- [Your instructions]:
Output the listing below verbatim, without images.

------------

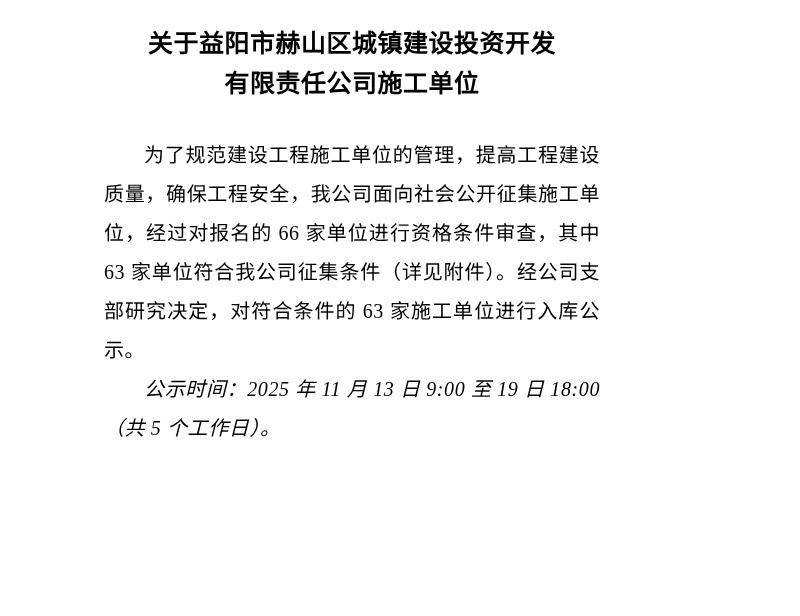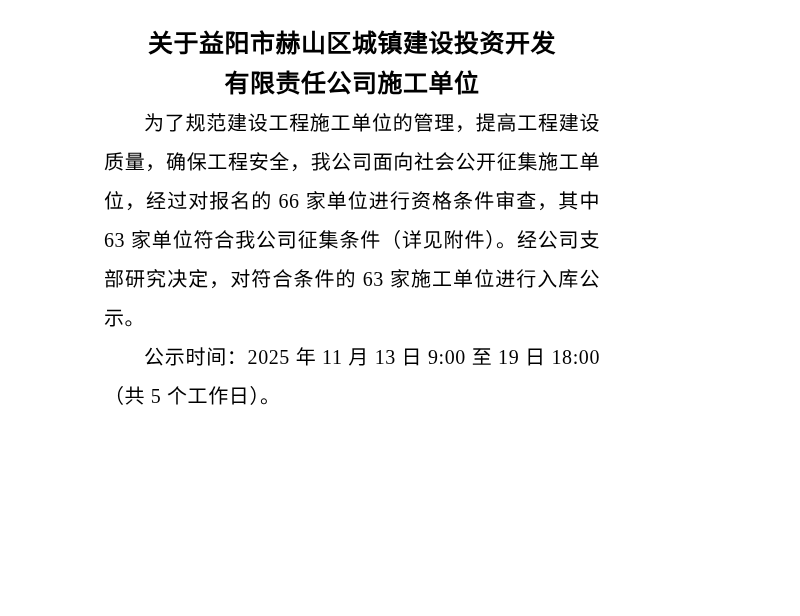--- a/index.html
+++ b/index.html
@@ -37,6 +37,7 @@
     white-space: nowrap;
   }
   .body-block {
+    margin-top: 32px;
   }
   p.para {
     margin: 0;

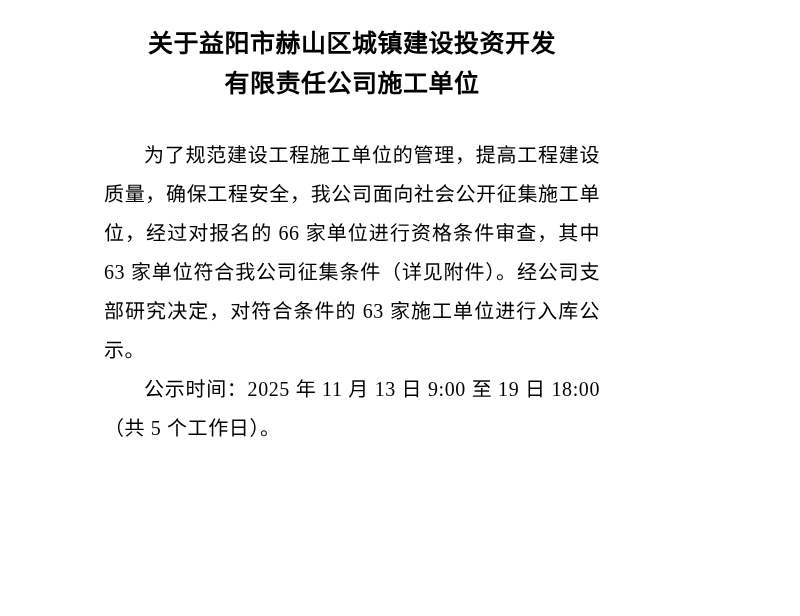--- a/index.html
+++ b/index.html
@@ -50,6 +50,7 @@
   }
   p.para.tight {
     text-indent: 2em;
+    font-style: italic;
   }
 </style>
 </head>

------------

- [Completed exercise]:
--- a/index.html
+++ b/index.html
@@ -37,6 +37,7 @@
     white-space: nowrap;
   }
   .body-block {
+    margin-top: 32px;
   }
   p.para {
     margin: 0;

--- a/index.html
+++ b/index.html
@@ -50,6 +50,7 @@
   }
   p.para.tight {
     text-indent: 2em;
+    font-style: italic;
   }
 </style>
 </head>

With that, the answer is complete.